- Exercise
Your answer must be an exact copy of the records below, with no pictures in it.

- Source records
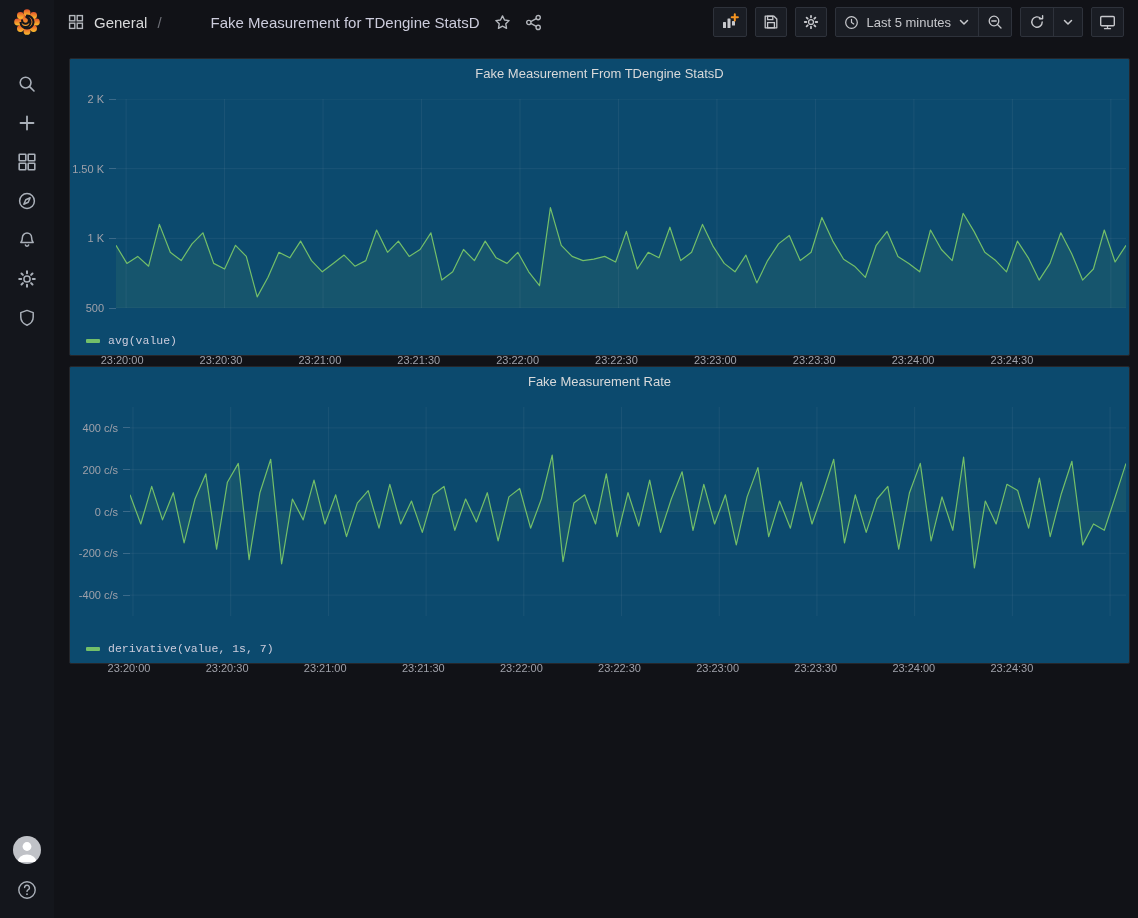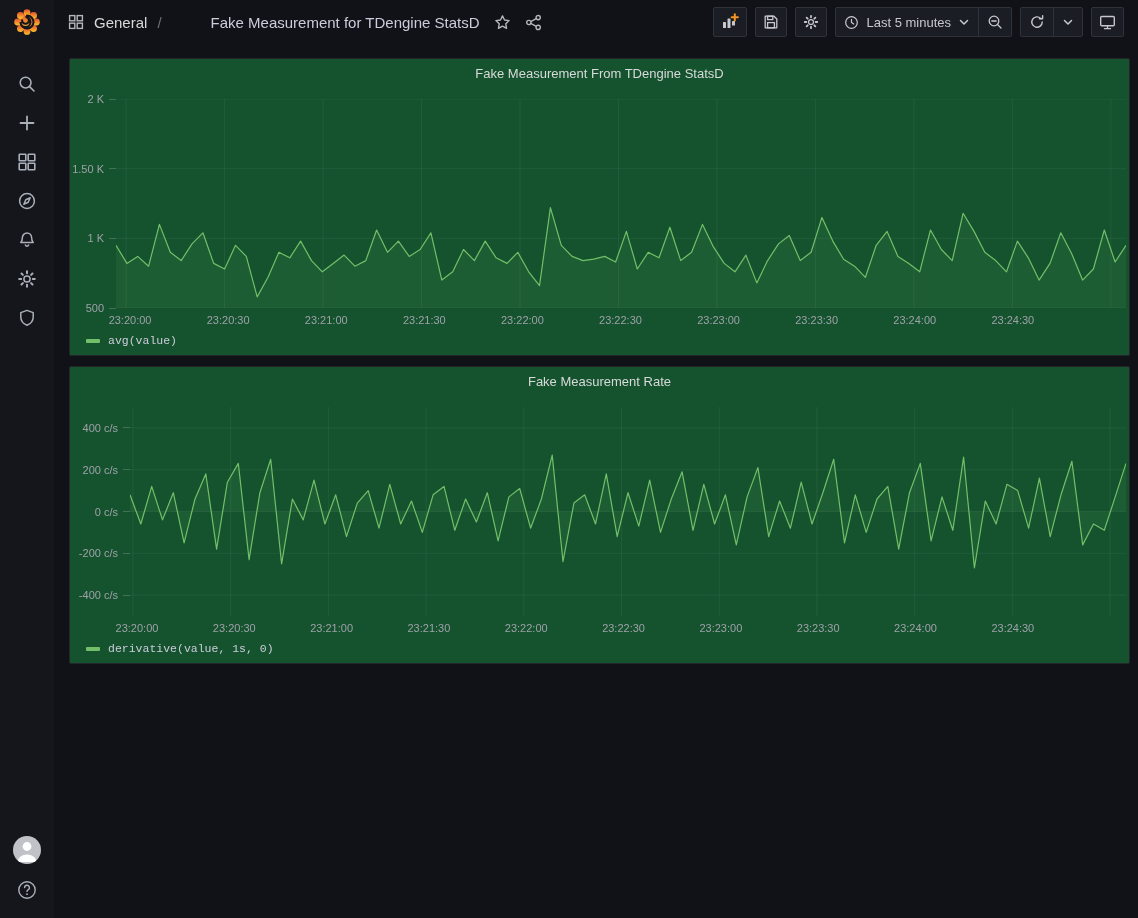--- a/index.html
+++ b/index.html
@@ -33,7 +33,7 @@
   .tgroup .seg + .seg { border-left:1px solid #2e323b; }
 
   
-  .panel { position:absolute; left:69px; width:1061px; height:298px; background:#14532d; border:1px solid #25262b; border-radius:2px; }
+  .panel { position:absolute; left:69px; width:1061px; height:298px; background:#0c4a6e; border:1px solid #25262b; border-radius:2px; }
   .panel-1 { top:58px; }
   .panel-2 { top:366px; }
   .panel-title { height:28px; display:flex; align-items:center; justify-content:center; font-size:13px; font-weight:500; color:#d8d9da; cursor:pointer; }

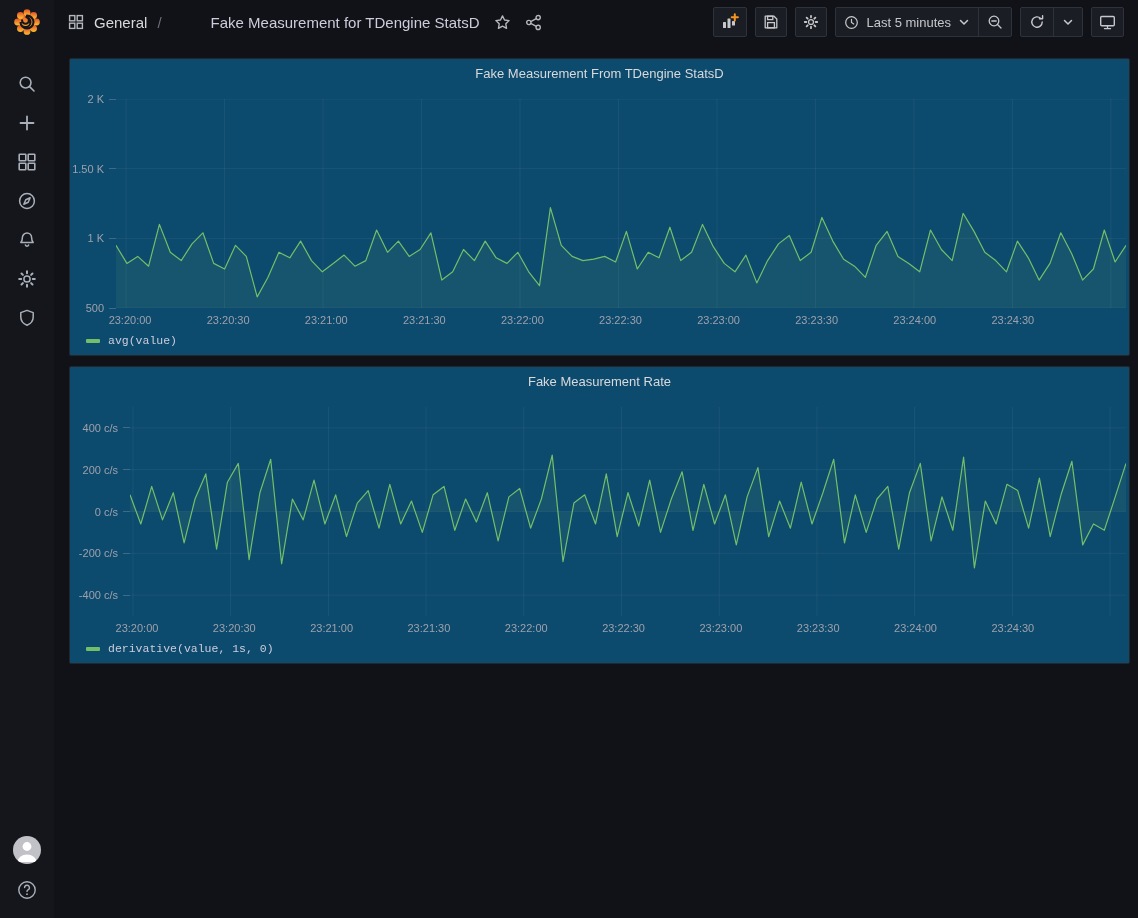--- a/index.html
+++ b/index.html
@@ -46,7 +46,7 @@
   .y-lab .dash { width:7px; height:1px; background:rgba(204,204,220,.25); }
   .plot-area { position:relative; flex:1 1 auto; }
   .plot-area svg { display:block; position:absolute; inset:0; }
-  .x-row { position:absolute; left:12px; right:3px; height:16px; }
+  .x-row { position:absolute; left:4px; right:3px; height:16px;margin-top:40px; }
   .p1 .x-row { top:253px; }
   .p2 .x-row { top:253px; }
   .x-lab { position:absolute; top:2px; transform:translateX(-50%); font-size:11px; color:#9fa1aa; white-space:nowrap; }

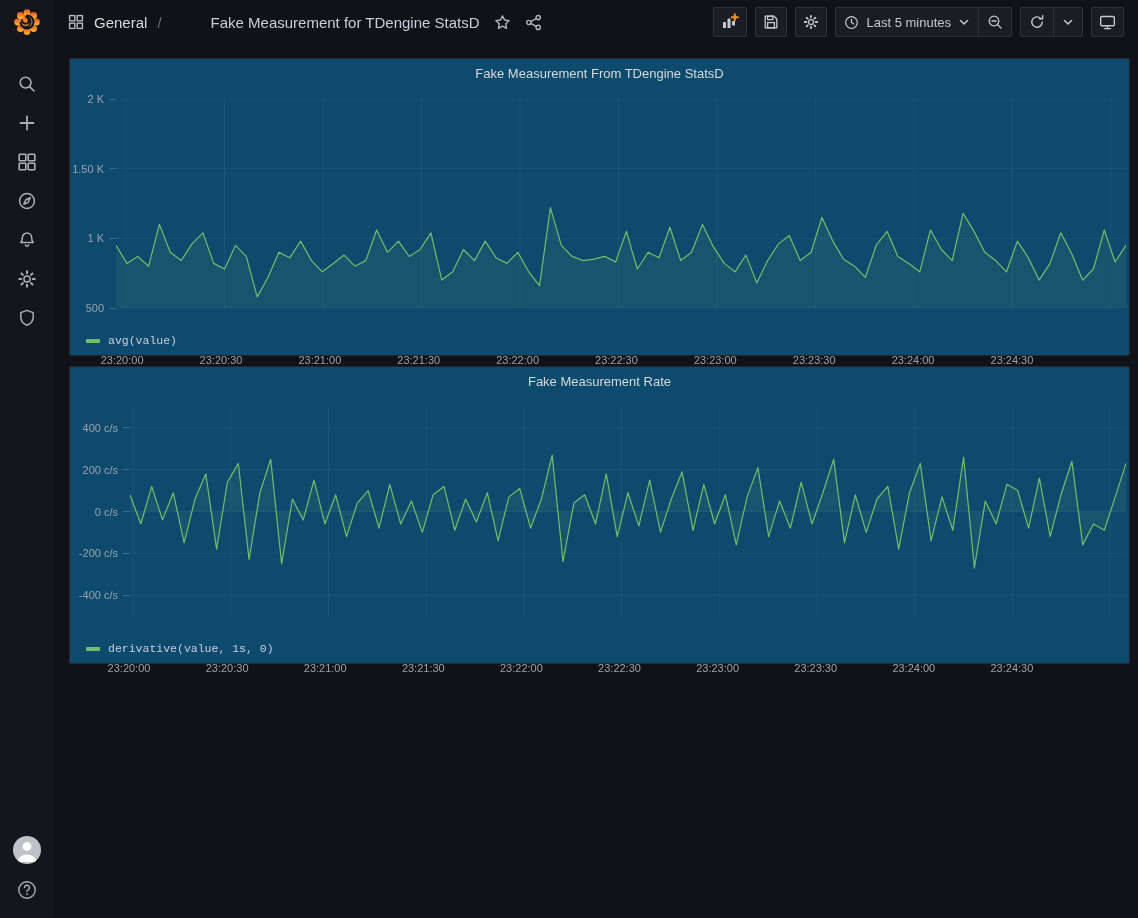--- a/index.html
+++ b/index.html
@@ -367,7 +367,7 @@
     </div>
   <div class="legend">
     <span class="swatch" style="background: rgb(115, 191, 105);"></span>
-    <span class="ltext">derivative(value, 1s, 0)</span>
+    <span class="ltext">derivative(value, 1s, 7)</span>
   </div>
 </div>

- Exercise answer
--- a/index.html
+++ b/index.html
@@ -33,7 +33,7 @@
   .tgroup .seg + .seg { border-left:1px solid #2e323b; }
 
   
-  .panel { position:absolute; left:69px; width:1061px; height:298px; background:#14532d; border:1px solid #25262b; border-radius:2px; }
+  .panel { position:absolute; left:69px; width:1061px; height:298px; background:#0c4a6e; border:1px solid #25262b; border-radius:2px; }
   .panel-1 { top:58px; }
   .panel-2 { top:366px; }
   .panel-title { height:28px; display:flex; align-items:center; justify-content:center; font-size:13px; font-weight:500; color:#d8d9da; cursor:pointer; }

--- a/index.html
+++ b/index.html
@@ -46,7 +46,7 @@
   .y-lab .dash { width:7px; height:1px; background:rgba(204,204,220,.25); }
   .plot-area { position:relative; flex:1 1 auto; }
   .plot-area svg { display:block; position:absolute; inset:0; }
-  .x-row { position:absolute; left:12px; right:3px; height:16px; }
+  .x-row { position:absolute; left:4px; right:3px; height:16px;margin-top:40px; }
   .p1 .x-row { top:253px; }
   .p2 .x-row { top:253px; }
   .x-lab { position:absolute; top:2px; transform:translateX(-50%); font-size:11px; color:#9fa1aa; white-space:nowrap; }

--- a/index.html
+++ b/index.html
@@ -367,7 +367,7 @@
     </div>
   <div class="legend">
     <span class="swatch" style="background: rgb(115, 191, 105);"></span>
-    <span class="ltext">derivative(value, 1s, 0)</span>
+    <span class="ltext">derivative(value, 1s, 7)</span>
   </div>
 </div>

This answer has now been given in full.